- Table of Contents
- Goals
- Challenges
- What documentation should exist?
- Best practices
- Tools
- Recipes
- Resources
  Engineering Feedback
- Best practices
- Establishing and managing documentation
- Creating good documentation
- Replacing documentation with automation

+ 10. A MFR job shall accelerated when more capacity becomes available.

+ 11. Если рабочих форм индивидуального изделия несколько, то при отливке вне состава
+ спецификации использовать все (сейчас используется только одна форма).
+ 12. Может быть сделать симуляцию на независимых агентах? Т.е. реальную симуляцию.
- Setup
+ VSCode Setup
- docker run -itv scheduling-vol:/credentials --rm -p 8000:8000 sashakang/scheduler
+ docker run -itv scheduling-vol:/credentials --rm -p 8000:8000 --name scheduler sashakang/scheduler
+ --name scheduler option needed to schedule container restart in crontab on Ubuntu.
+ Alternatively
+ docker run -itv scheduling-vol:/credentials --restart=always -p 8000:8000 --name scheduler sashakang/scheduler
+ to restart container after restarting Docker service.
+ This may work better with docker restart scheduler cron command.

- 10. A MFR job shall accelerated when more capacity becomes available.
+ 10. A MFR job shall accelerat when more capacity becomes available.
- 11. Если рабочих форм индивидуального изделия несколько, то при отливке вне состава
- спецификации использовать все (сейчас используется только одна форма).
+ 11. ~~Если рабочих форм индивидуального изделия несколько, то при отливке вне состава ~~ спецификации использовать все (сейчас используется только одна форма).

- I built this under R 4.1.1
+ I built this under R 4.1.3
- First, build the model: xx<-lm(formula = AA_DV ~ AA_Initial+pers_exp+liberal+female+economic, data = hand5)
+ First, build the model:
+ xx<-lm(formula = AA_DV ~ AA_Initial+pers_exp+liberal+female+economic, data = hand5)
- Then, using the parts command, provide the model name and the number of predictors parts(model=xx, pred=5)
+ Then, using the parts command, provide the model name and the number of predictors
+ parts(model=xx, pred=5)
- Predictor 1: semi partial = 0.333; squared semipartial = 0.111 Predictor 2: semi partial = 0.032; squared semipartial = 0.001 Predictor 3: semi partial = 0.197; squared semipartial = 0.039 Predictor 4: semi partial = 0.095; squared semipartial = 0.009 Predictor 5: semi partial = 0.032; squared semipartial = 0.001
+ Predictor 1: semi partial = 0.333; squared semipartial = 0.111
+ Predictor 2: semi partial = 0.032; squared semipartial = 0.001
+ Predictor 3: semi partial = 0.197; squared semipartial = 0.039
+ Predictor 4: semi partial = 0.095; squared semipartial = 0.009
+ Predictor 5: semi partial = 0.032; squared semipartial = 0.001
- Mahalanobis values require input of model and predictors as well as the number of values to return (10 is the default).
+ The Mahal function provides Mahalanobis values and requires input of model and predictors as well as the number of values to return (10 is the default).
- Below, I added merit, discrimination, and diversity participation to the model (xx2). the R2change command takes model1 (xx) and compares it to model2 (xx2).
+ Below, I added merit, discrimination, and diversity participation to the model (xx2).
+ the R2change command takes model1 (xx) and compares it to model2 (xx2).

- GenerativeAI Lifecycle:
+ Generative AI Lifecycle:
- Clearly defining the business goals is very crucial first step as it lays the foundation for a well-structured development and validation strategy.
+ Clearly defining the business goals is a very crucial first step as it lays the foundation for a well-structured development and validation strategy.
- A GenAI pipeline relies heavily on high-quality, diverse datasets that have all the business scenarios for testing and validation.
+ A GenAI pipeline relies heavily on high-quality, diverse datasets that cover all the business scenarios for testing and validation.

### Directions:
Copy all lines of the material above where the string "Mahalanobis" occurs.

### Task solution:
- Mahalanobis values require input of model and predictors as well as the number of values to return (10 is the default).
+ The Mahal function provides Mahalanobis values and requires input of model and predictors as well as the number of values to return (10 is the default).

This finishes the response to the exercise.